Saat olmuş 4:50 ve ben bundan 4 saat önce uykusuzluktan geberiyordum. Amma velakin annemle sohbete daldık ve uykum kaçtı, böyle olunca ben hep çene çalacak birilerini ararım. Çene çalmayı en sevdiğim zamanlar uykumun kaçtığı zamanlardır. Boşa gitmesini istemem çünkü. Yalnız yapacağım hiçbir aktiviteden zevk almıyorum, film izlemek kitap okumak uykum kaçtıysa gerçekleşmiyor. Hiç uykumun gelip kaçmaması lazım onlar için. Hah şimdi kaçtı uyku dedikten sonra köşe bucak laklak edebileceğim, saçma veya mantıklı oturup konuşabileceğim birileri lazım bana. Şu an bunun eksikliğini burdan karşılıyorum. Ama şimdi misal bi çay kahve alıp çenem düşene kadar biriyle konuşmak istiyordum olmadı. Keşke bir darbukam olsaydı. Kıvrak figürler sergileyebilecek bir dost olsaydı yanımda. Ben çalsaydım o da şen şakrak oynasaydı. Veya ben çalarken o da bir paket cips yeseydi. Uyku kaçınca boşa gitmemeli. Darbukanın hoş sesi ile kendinden geçerek dans eden biri veya ben çalarken bana ilgi çekici bişeyler anlatan biri çok hoş olurdu. Daha önce hiç darbuka çalmadım. Çalmam da sanırım elime geçmezse. Ama geçerse ehe ehe nasıl çalınıyor bu ayağına bir iki vururum. Bazen aklıma ilkokulda bando takımında çaldığım trampet geliyor. Annem sürekli çalarak kafasını şişirdiğim için (bando bittikten sonra da) onu birine vermişti.

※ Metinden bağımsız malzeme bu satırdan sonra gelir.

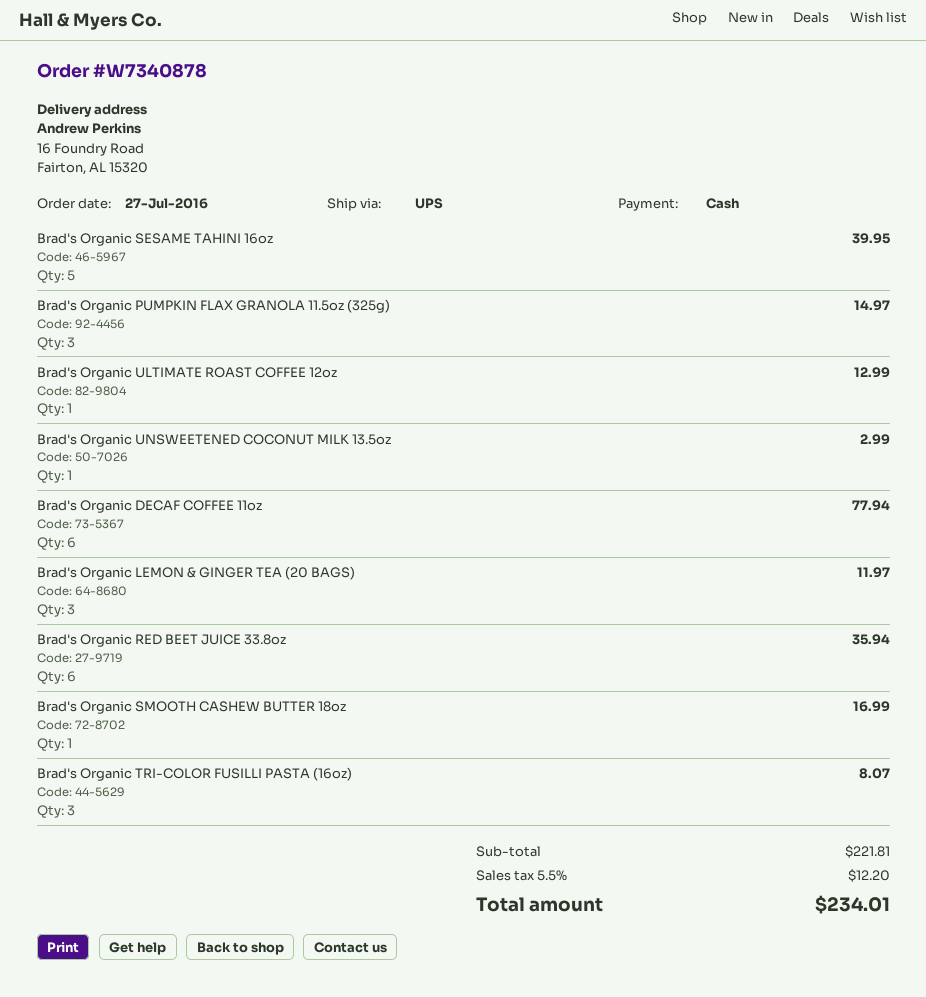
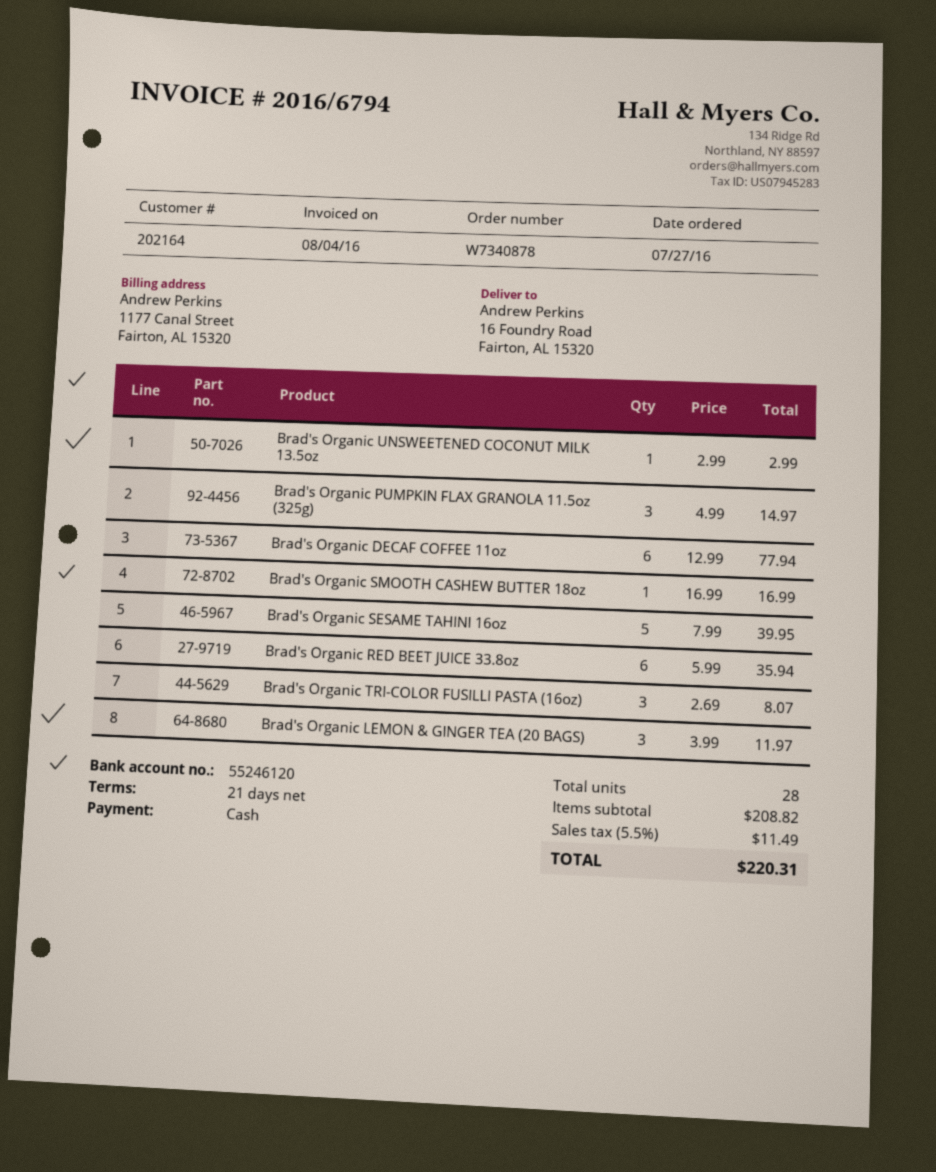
Brad's Organic ULTIMATE ROAST COFFEE 12oz: 1 for 12.99 -> none
subtotal: 221.81 -> 208.82
tax: 5.5% = 12.20 -> 5.5% = 11.49
total: 234.01 -> 220.31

Sürekli çalıyodum. Ulan önümü mü kesti acaba annem. Belki davul filan çalacaktım. Ama kafa kalmıyordu kadında. Trampetim gidince flüte abandım zaten. Ceren diye bir arkadaşım vardı karşı binada, camdan cama flüt çalardık. Müzik kariyerim bu kadar, anlatacağımı anlattım bu gece. Artık uyuyabilirim.